___ Data ___

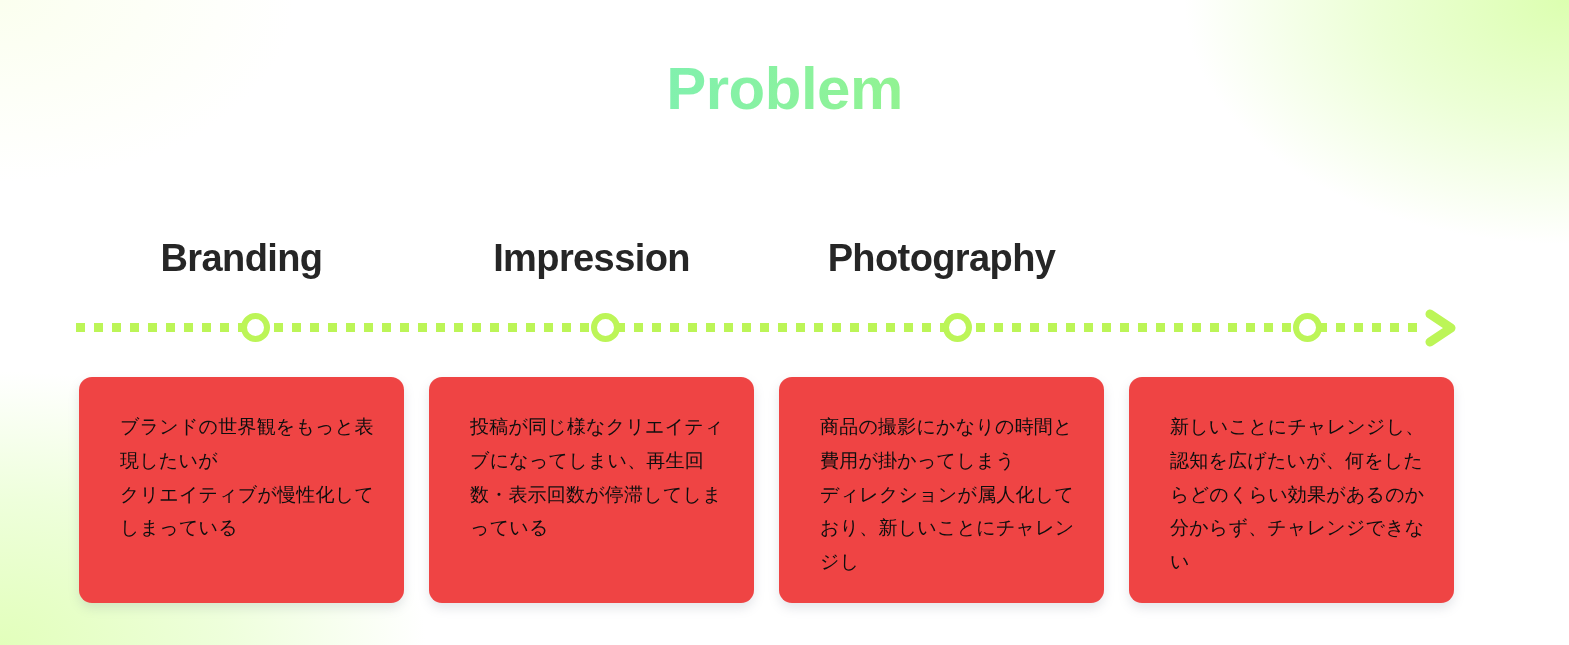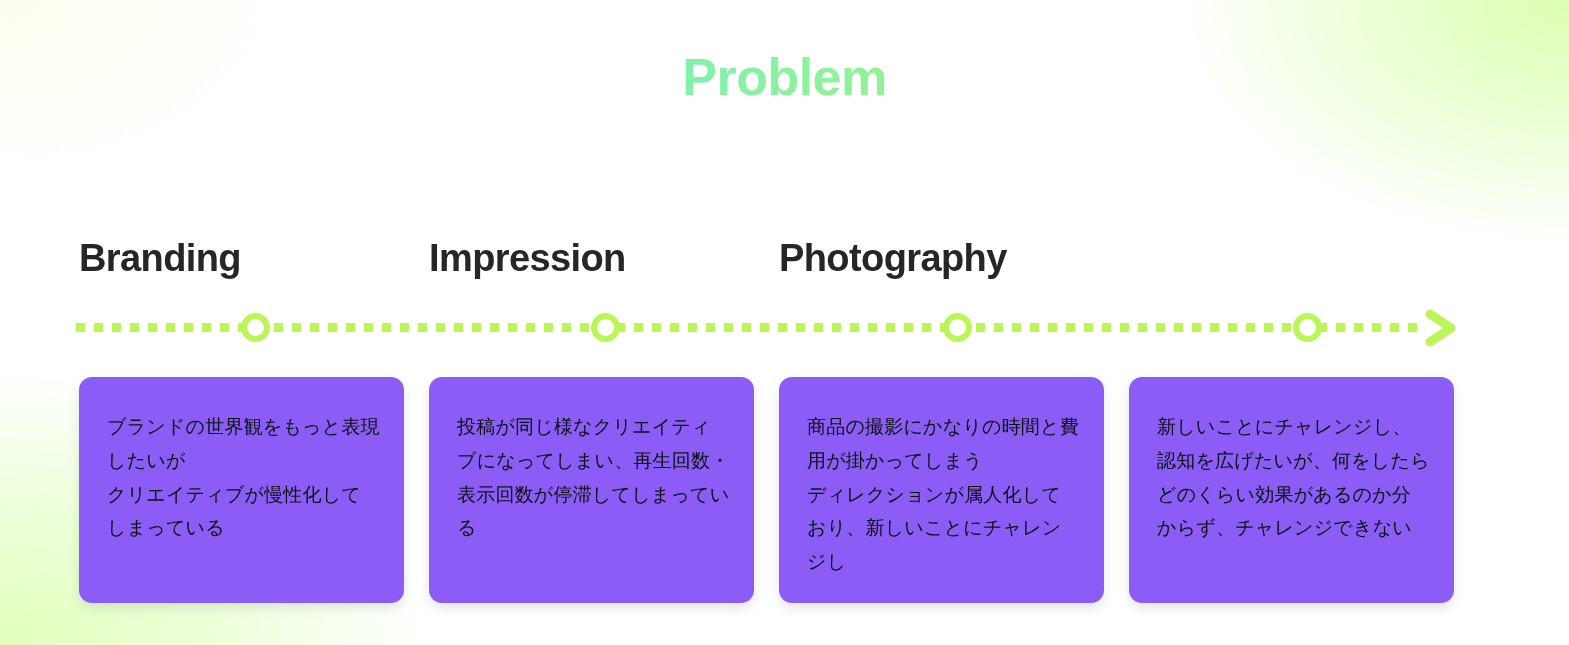--- a/index.html
+++ b/index.html
@@ -33,23 +33,23 @@
 
   
   #header {
     position: absolute;
     top: 0;
     left: 0;
     width: 1569px;
     text-align: center;
   }
   #title {
-    margin: 0;
+    margin: 6px;
     padding-top: 48px;
-    font-size: 52px;
+    font-size: 60px;
     font-weight: bold;
     letter-spacing: -0.5px;
     line-height: 1.15;
     background-image: linear-gradient(92deg, #65efd6 0%, #7cf0b6 38%, #a2f578 72%, #b9f750 100%);
     -webkit-background-clip: text;
     background-clip: text;
     color: transparent;
     -webkit-text-fill-color: transparent;
   }
   #subtitle {
@@ -69,21 +69,21 @@
     left: 79px;
     width: 1412px;
     display: flex;
     gap: 25px;
   }
   .column {
     width: 325px;
     flex: 0 0 325px;
     display: flex;
     flex-direction: column;
-    align-items: flex-start;
+    align-items: center;
   }
   .column-heading {
     font-size: 38px;
     font-weight: bold;
     color: #262626;
     line-height: 1.15;
     letter-spacing: -0.6px;
     white-space: nowrap;
     height: 52px;
     display: flex;
@@ -134,23 +134,23 @@
     left: 79px;
     width: 1412px;
     display: flex;
     gap: 25px;
   }
   .card {
     width: 325px;
     flex: 0 0 325px;
     min-height: 214px;
     box-sizing: border-box;
-    background: #8b5cf6;
+    background: #ef4444;
     border-radius: 13px;
-    padding: 33px 24px 24px 28px;
+    padding: 33px 24px 24px 41px;
     box-shadow: 0 5px 11px rgba(120,125,145,0.20);
   }
   .card-text {
     margin: 0;
     font-size: 19px;
     line-height: 1.78;
     color: #0e0e0e;
     letter-spacing: 0.2px;
     white-space: pre-line;
   }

___

## What this task involves
Exact copies of all the entries are needed; output them without the pictures.

## Output of the exercise
--- a/index.html
+++ b/index.html
@@ -33,23 +33,23 @@
 
   
   #header {
     position: absolute;
     top: 0;
     left: 0;
     width: 1569px;
     text-align: center;
   }
   #title {
-    margin: 0;
+    margin: 6px;
     padding-top: 48px;
-    font-size: 52px;
+    font-size: 60px;
     font-weight: bold;
     letter-spacing: -0.5px;
     line-height: 1.15;
     background-image: linear-gradient(92deg, #65efd6 0%, #7cf0b6 38%, #a2f578 72%, #b9f750 100%);
     -webkit-background-clip: text;
     background-clip: text;
     color: transparent;
     -webkit-text-fill-color: transparent;
   }
   #subtitle {
@@ -69,21 +69,21 @@
     left: 79px;
     width: 1412px;
     display: flex;
     gap: 25px;
   }
   .column {
     width: 325px;
     flex: 0 0 325px;
     display: flex;
     flex-direction: column;
-    align-items: flex-start;
+    align-items: center;
   }
   .column-heading {
     font-size: 38px;
     font-weight: bold;
     color: #262626;
     line-height: 1.15;
     letter-spacing: -0.6px;
     white-space: nowrap;
     height: 52px;
     display: flex;
@@ -134,23 +134,23 @@
     left: 79px;
     width: 1412px;
     display: flex;
     gap: 25px;
   }
   .card {
     width: 325px;
     flex: 0 0 325px;
     min-height: 214px;
     box-sizing: border-box;
-    background: #8b5cf6;
+    background: #ef4444;
     border-radius: 13px;
-    padding: 33px 24px 24px 28px;
+    padding: 33px 24px 24px 41px;
     box-shadow: 0 5px 11px rgba(120,125,145,0.20);
   }
   .card-text {
     margin: 0;
     font-size: 19px;
     line-height: 1.78;
     color: #0e0e0e;
     letter-spacing: 0.2px;
     white-space: pre-line;
   }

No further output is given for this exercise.